第34話
「危ないところだったな……」
「……う、うん……」
というか、平野がやたらと恥ずかしそうに俺から目を逸らしてるのでなんでかと思ったら、彼女と抱き合っている状態だったのですかさず離れた。
「あ、ありがとうね、浦間透」
「べ、別に、お礼はいいよ、平野迅華。そりゃちょっとくらいは肝を冷やしたが」
「へえ、あんたでもそういうことあるんだ。てか、絶対中身はフツーのおっさんじゃないでしょ。いくらなんでも冷静すぎよ」
「……まあ、話せるときがきたら話す」
「うん」
彼女は勘の鋭い子だし、いずれはバレると思うので言っても問題ないとは思うが、それでも殺し屋だったことを口にするのは何故か躊躇してしまう。
さて、どれくらいレベルが上がったのか、自分のステータスを確認してみたら、レベル10から16まで上がっていた。それだけ美味しい相手だったってことだ。
「そういえば、シフォンはどこにいるの?」
「ああ、別の場所で寝てるよ」
「別の場所?」
「ここだ」
「わっ……!?」
【異次元ボックス】スキルを使ったことで、周囲の景色が急に変化したから平野がびっくりした様子で周りを見渡していた。
「な、何なのよ、ここ……」
「【異次元ボックス】だ。そういや平野は知らなかったんだったか」
「し、知るわけないでしょ! てか、こんな便利なもの持ってたなら、真っ先にあたしに教えるべきでしょっ!」
「えっ、なんで?」
「じょ、冗談よ。ほんっと、浦間透ってば真面目なんだから……」
「そ、そうか」
確かにそういうところはあるかもしれない。
「みゃぅ……」
「それにしても、シフォンはよく寝てるわね」
「あぁ、それだけ疲れてるってことだよ」
「まさか、手出してないわよね!?」
「はあ? 出すかよ!」
「ふふっ。怒っちゃって、冗談よ冗談」
「あっ……」
俺としたことが、平野のやつにすっかり翻弄されちゃってるな……。殺し屋を引退していたとはいえ、それまでは戦ってばかりだったからこうしたお喋りには慣れてないんだ。
って、そうだ。戦ってばかりという言葉で今思いついたが、この【異次元ボックス】スキルさえあれば、彼女もそれを介して《大蛇の洞窟》の中へ入ることができるかもしれない。
そういうわけで、俺は試しにこのスキルを使った状態でマップをタッチして周囲を窺うと、思った通りそこは捻じ曲がった岩肌が連なる薄暗い場所だった。

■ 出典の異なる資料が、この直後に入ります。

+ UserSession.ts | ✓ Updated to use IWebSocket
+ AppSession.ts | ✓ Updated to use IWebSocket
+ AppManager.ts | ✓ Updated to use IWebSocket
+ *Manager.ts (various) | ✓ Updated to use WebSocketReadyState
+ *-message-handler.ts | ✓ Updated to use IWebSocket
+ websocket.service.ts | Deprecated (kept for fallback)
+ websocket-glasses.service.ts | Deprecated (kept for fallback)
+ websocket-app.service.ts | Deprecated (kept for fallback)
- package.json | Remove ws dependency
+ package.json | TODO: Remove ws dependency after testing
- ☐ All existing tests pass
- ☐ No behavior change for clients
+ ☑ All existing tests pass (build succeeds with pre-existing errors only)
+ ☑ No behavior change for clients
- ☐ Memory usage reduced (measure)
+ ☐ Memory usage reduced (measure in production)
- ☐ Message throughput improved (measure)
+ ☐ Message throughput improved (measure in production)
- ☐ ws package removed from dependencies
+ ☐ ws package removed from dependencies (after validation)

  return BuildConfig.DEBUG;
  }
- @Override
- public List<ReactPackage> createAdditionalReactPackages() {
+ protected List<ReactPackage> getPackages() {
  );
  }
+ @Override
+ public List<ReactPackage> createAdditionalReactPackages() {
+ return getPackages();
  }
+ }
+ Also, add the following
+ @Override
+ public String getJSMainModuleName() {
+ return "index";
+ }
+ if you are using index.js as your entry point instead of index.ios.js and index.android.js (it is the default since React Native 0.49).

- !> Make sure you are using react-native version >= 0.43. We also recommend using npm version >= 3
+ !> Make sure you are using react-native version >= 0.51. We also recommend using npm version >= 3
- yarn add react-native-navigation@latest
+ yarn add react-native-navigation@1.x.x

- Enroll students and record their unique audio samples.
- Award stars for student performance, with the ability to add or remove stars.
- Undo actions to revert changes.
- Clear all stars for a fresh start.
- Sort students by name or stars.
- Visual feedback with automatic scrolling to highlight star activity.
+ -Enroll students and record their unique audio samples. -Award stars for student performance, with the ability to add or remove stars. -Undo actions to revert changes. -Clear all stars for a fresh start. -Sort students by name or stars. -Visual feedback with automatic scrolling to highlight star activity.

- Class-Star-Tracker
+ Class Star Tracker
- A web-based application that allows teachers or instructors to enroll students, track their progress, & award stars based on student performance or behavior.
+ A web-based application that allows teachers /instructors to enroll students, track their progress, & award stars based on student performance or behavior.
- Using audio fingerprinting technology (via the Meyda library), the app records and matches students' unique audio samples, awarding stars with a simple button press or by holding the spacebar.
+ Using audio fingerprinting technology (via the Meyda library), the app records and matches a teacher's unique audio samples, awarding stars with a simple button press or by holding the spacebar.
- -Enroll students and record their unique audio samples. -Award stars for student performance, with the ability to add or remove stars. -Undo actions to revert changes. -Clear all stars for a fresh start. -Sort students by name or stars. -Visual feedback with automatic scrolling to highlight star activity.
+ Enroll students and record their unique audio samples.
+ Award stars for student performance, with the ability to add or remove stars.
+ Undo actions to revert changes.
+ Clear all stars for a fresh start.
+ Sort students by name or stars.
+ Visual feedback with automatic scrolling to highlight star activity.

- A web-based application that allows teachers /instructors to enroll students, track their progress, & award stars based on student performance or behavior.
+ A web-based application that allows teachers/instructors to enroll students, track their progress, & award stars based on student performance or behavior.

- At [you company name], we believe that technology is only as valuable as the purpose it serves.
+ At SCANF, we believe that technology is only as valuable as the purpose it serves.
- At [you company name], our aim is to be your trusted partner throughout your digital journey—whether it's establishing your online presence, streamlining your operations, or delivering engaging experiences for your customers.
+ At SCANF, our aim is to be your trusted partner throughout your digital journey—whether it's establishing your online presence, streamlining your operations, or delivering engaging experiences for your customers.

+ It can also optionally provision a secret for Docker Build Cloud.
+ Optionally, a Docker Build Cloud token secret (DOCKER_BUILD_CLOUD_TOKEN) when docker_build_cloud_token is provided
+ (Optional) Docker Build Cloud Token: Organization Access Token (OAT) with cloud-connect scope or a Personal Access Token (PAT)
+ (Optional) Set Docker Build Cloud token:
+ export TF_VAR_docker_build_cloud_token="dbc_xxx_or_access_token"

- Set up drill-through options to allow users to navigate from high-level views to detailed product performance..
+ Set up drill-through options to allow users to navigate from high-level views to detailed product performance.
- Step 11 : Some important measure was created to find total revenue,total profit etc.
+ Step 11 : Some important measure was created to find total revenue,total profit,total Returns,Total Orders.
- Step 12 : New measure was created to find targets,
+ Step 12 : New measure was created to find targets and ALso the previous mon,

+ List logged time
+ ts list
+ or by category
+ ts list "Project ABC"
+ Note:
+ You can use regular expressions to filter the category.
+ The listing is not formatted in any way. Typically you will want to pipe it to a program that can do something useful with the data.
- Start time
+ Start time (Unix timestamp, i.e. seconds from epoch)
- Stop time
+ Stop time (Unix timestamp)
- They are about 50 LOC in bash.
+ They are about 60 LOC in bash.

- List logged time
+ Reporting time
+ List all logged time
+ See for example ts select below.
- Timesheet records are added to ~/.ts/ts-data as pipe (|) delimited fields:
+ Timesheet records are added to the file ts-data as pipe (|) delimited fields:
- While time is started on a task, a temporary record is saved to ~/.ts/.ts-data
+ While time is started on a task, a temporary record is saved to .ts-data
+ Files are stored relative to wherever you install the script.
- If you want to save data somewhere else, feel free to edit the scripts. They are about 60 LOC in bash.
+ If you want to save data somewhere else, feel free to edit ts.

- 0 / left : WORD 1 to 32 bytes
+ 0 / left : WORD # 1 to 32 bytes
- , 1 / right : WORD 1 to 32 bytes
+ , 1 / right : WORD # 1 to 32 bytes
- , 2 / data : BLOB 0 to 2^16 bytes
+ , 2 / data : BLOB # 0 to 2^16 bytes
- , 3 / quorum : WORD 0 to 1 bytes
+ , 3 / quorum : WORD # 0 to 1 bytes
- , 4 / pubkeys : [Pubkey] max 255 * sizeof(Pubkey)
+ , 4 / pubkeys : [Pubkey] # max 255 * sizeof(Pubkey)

「浦間透、さっきからどうしたの? こんな何もない場所でキョロキョロしちゃって……」
「え? あ……」
そうか。周りを見ようと思わないと見られない仕組みだったな。
「平野迅華、この部屋の周りに何があるか見たくないか?」
「へ……? 何があるかって、図書室でしょ? あんなところ、もうトラウマだから見たくないわよ」
「今は別の場所に切り替わってるから、騙されたと思って見てみろって」
「わ、わかったわよ……って!?」
平野が跳び上がるような反応を見せるのもうなずける。周囲が図書室だと思ったら暗い洞窟だったわけだからな。
「な、何ここ……?」
「俺がこの間スマホで手に入れたマップだよ。【異次元ボックス】スキルがあれば、それを介して平野みたいな赤の他人でも入れるみたいだ」
「へえ、便利なのねえ……って、あたしは赤の他人なの!?」
「冗談」
「や、やり返されちゃったわけね……」
「まあそういうことだ。どうだ、入ってみるか?」
「で、でも怖い場所なんでしょ? 幽霊とか出てきそう……」
「幽霊? お化けは出ないが、大きな蛇とならエンカウントするぞ」
「そ、そうなんだ……」
「ああ、そういうわけだから、嫌なら無理にとは――」
「――やるわっ!」
「えっ……」
意外にも、平野は剣を構えてやる気満々な様子。
「あたしね、蛇とか全然怖いって思ったことなくって、むしろ可愛いから好きなほうなのよ」
「……そ、そうなのか。蛇は蛇でもただの蛇じゃないけどな……。で、どっちのスキルに【飛躍】をかける?」
「もち、【武闘家】よっ!」
「…………」
【武闘家】ってことは、【飛躍】を使うと【武神】に変化するはずだから身体が暴走するほうのスキルか。どうやら平野が蛇を恐れてないのは本当らしい……。